Выходит, Дюма, весьма свободно обращаясь с историческим персонажем, не вышел за рамки достоверного и в своем романе ничего особенно не «переврал»! Каково чувство истории?!

В романах о гугенотских войнах история также играет не только скромную роль фона для приключенческого сюжета. Очень многое в этом сюжете было бы невозможно, если бы речь шла о другом времени и о другой стране. Думается, выше было приведено достаточно тому примеров. При написании романов Дюма опирался на «Журналы правления Генриха III и Генриха IV», написанные придворным историографом этих королей Пьером де л’Этуалем. В своих произведениях Дюма не раз напрямую ссылается на упомянутого автора. Кроме того, писатель явно был хорошо знаком с изданными еще в XVII веке документами Католической лиги, с мемуарами современников и с отчетом агента-двойника Николя Пулена, поначалу служившего Гйзам, а затем ставшего тайно шпионить за ними в пользу короля. К сожалению, из перечисленных выше источников только отчет Пулена был переведен на русский язык.[143] Однако даже беглого знакомства с документом достаточно, чтобы удостовериться в том, сколь искусно в романах вымысел сочетается с правдой, не искажая при этом самой правды (если, конечно, допустить, что в источнике написана правда…). Если же обратиться к «Журналам» де л’Этуаля, то станет еще более ясно, что противостояние дома Гизов дому Валуа, которое мы постоянно встречаем в «Графине де Монсоро» и в «Сорока пяти», было поистине ключевым явлением политической жизни этого периода. В своих романах Дюма ясно показывает, что за спиной Гизов стоит Испания, использует их в своей политике также и Ватикан, но выжидает, желая сначала убедиться в результатах. Исторические источники свидетельствуют о том же. К такому же выводу приходят и современные исследователи данного периода. Кроме того, Дюма очень подробно показывает развитие движения сторонников Лиги, вовлечение сначала в подспудную, а затем явную борьбу против власти Валуа парижских буржуа и других слоев населения страны. Возбужденная запахом крови истеричная толпа Варфоломеевской ночи превращается к концу романа «Сорок пять» в организованную силу, выдвигающую своих вождей.

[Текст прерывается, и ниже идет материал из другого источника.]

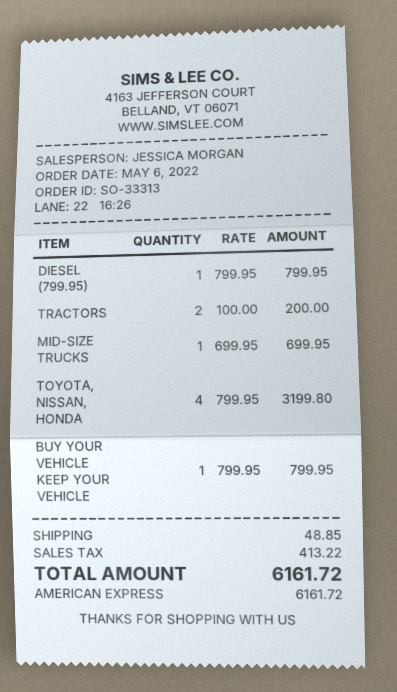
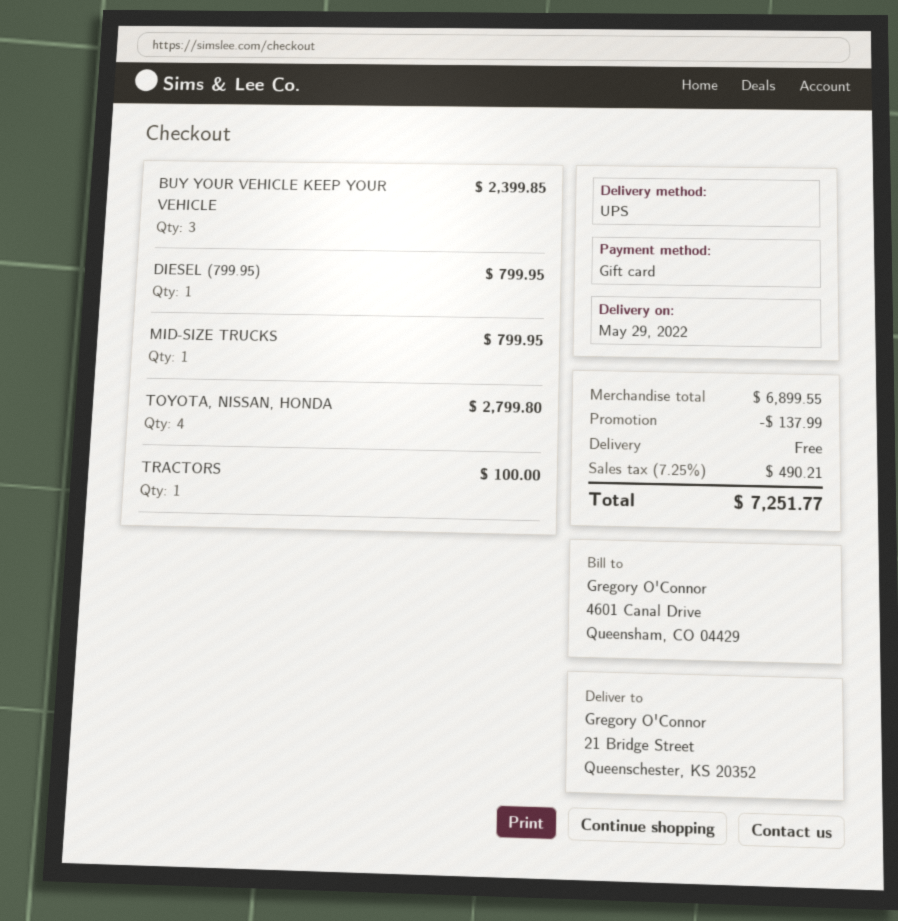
payment method: American Express -> gift card
TRACTORS: 2 for 200.00 -> 1 for 100.00
MID-SIZE TRUCKS: 1 for 699.95 -> 1 for 799.95
TOYOTA, NISSAN, HONDA: 4 for 3199.80 -> 4 for 2799.80
BUY YOUR VEHICLE KEEP YOUR VEHICLE: 1 for 799.95 -> 3 for 2399.85
discount: none -> 137.99
shipping: 48.85 -> 0.00
tax: 413.22 -> 490.21
total: 6161.72 -> 7251.77

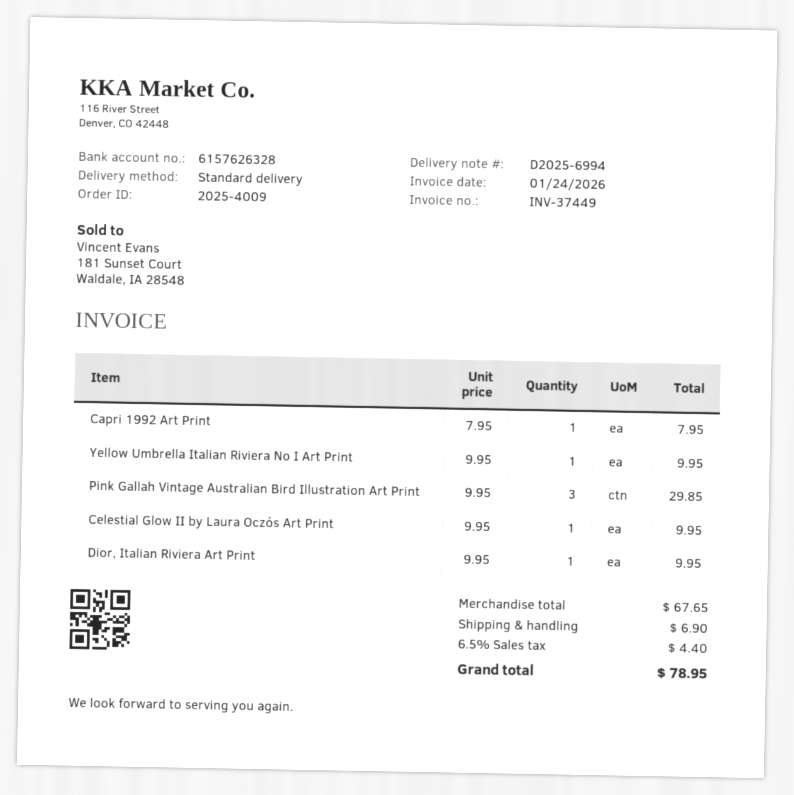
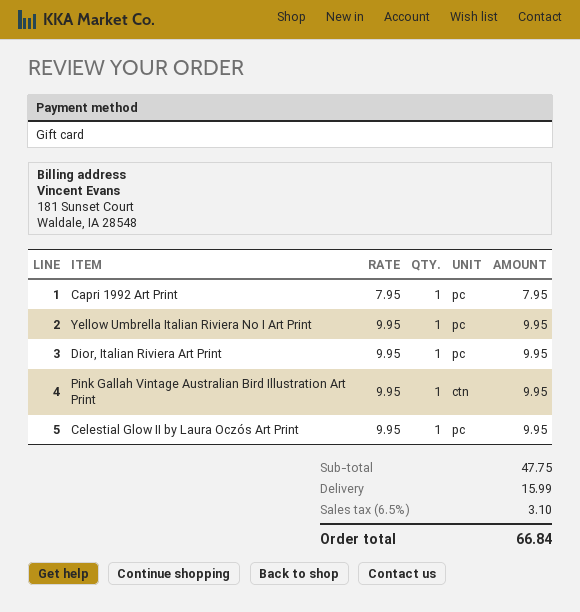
Pink Gallah Vintage Australian Bird Illustration Art Print: 3 x 9.95 = 29.85 -> 1 x 9.95 = 9.95
subtotal: 67.65 -> 47.75
shipping: 6.90 -> 15.99
tax: 6.5% = 4.40 -> 6.5% = 3.10
total: 78.95 -> 66.84

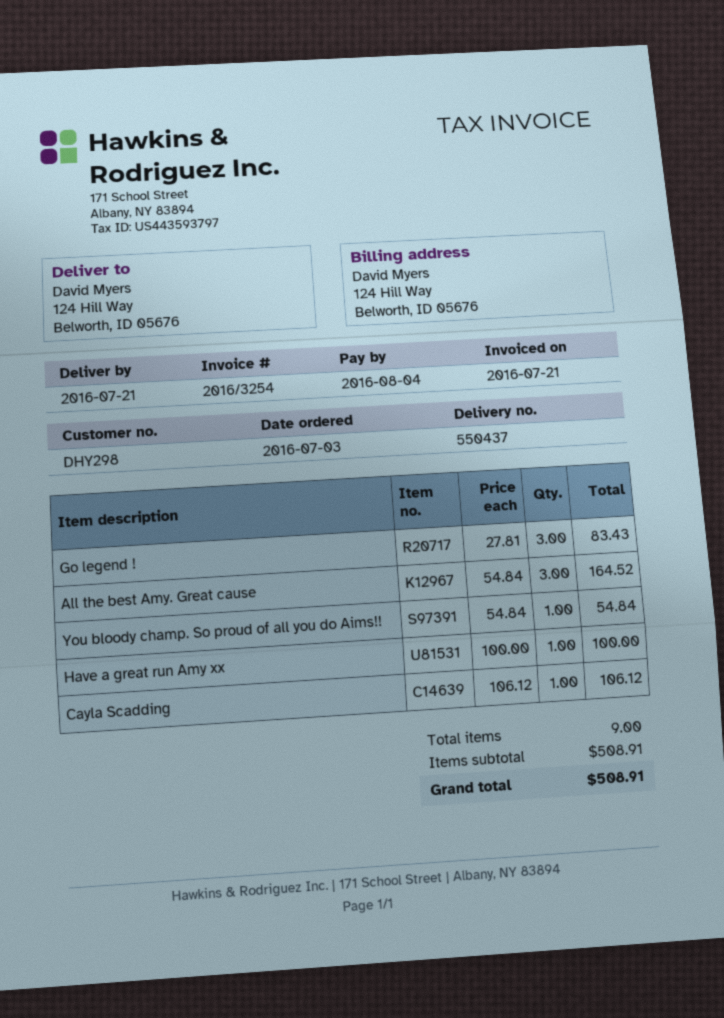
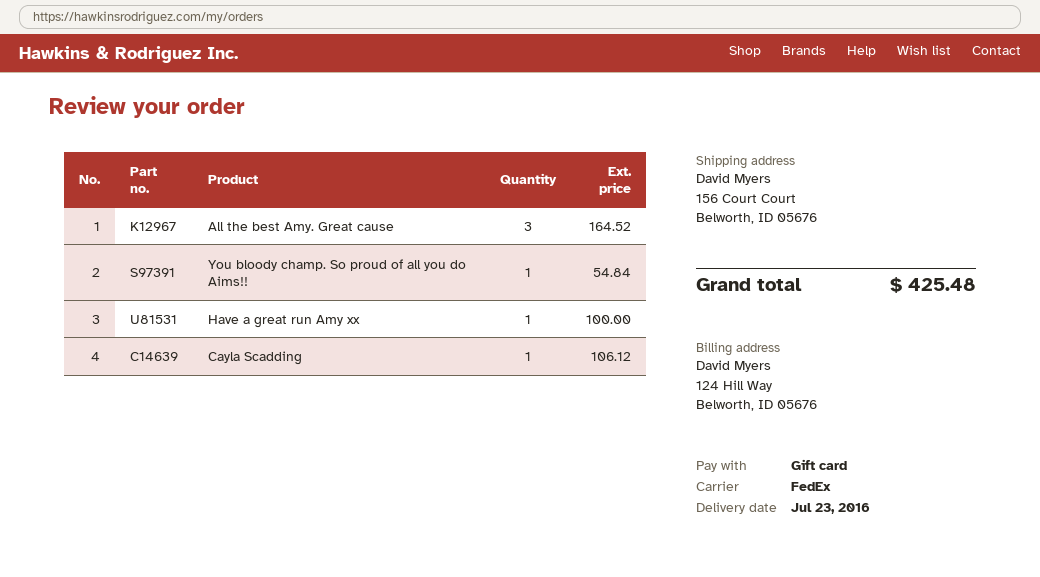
delivery date: 2016-07-21 -> 2016-07-23
ship to: 124 Hill Way, Belworth, ID 05676 -> 156 Court Court, Belworth, ID 05676
Go legend !: 3 for 83.43 -> none
total: 508.91 -> 425.48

Из вышесказанного можно сделать вывод, что исторические романы Дюма продиктованы нелюбовью к внешнему блеску интриг плаща и шпаги, а особой, пусть отличающейся от привычных нам, концепцией истории. В основе этой концепции, как всегда у Дюма, лежит представление о провиденциальности. Каким же образом, по мнению писателя, Провидение проявляет свою волю в истории? Нам уже приходилось упоминать об этом выше, в главе о королях и других сословиях. А в чем суть вмешательства Провидения в тех же романах о гугенотских войнах?